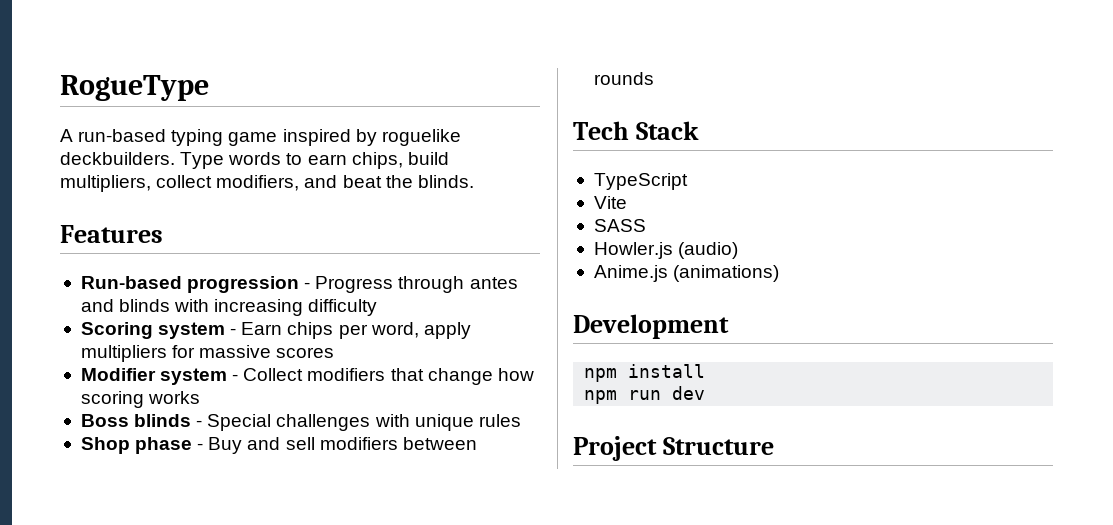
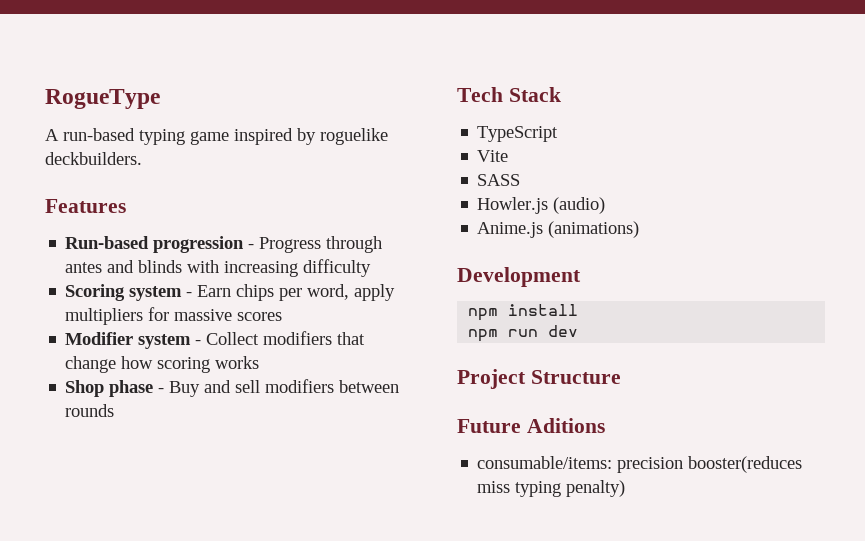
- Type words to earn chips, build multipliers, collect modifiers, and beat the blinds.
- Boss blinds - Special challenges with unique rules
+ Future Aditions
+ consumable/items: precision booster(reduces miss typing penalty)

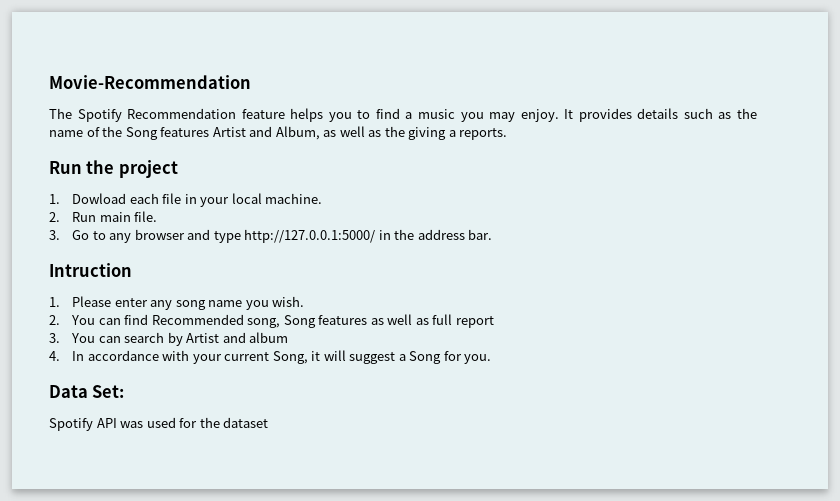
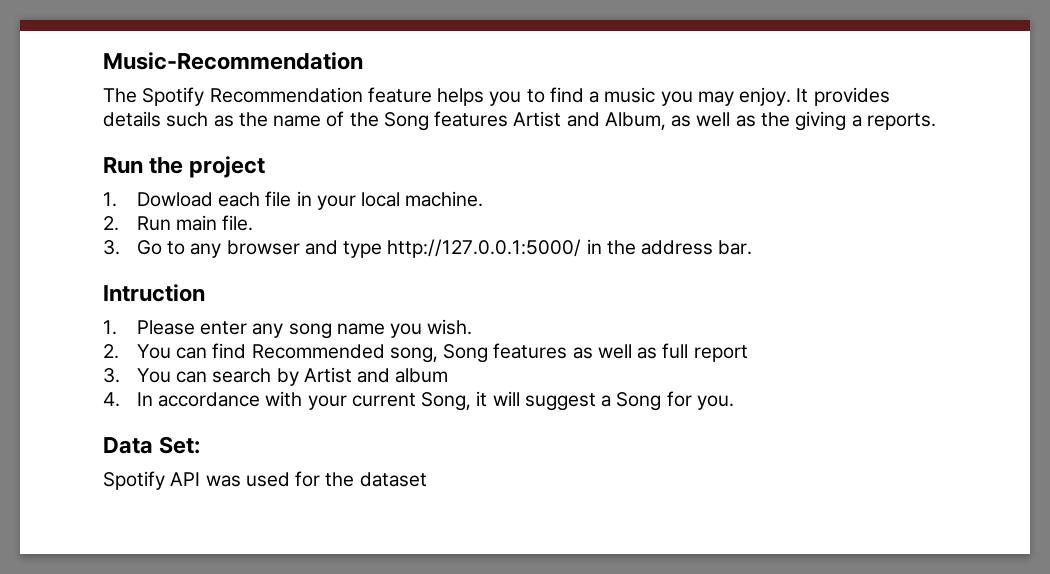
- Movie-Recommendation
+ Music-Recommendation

◆ ◆ ◆ ◆ ◆

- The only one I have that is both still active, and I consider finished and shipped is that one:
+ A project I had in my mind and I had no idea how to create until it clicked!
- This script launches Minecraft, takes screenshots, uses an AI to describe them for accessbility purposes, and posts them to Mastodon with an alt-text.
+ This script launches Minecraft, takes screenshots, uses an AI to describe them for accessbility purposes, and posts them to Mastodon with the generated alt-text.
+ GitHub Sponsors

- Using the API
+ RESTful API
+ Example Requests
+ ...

◆ ◆ ◆ ◆ ◆

Only a number is wanted: how many lines of the material above hold "Mastodon"?

2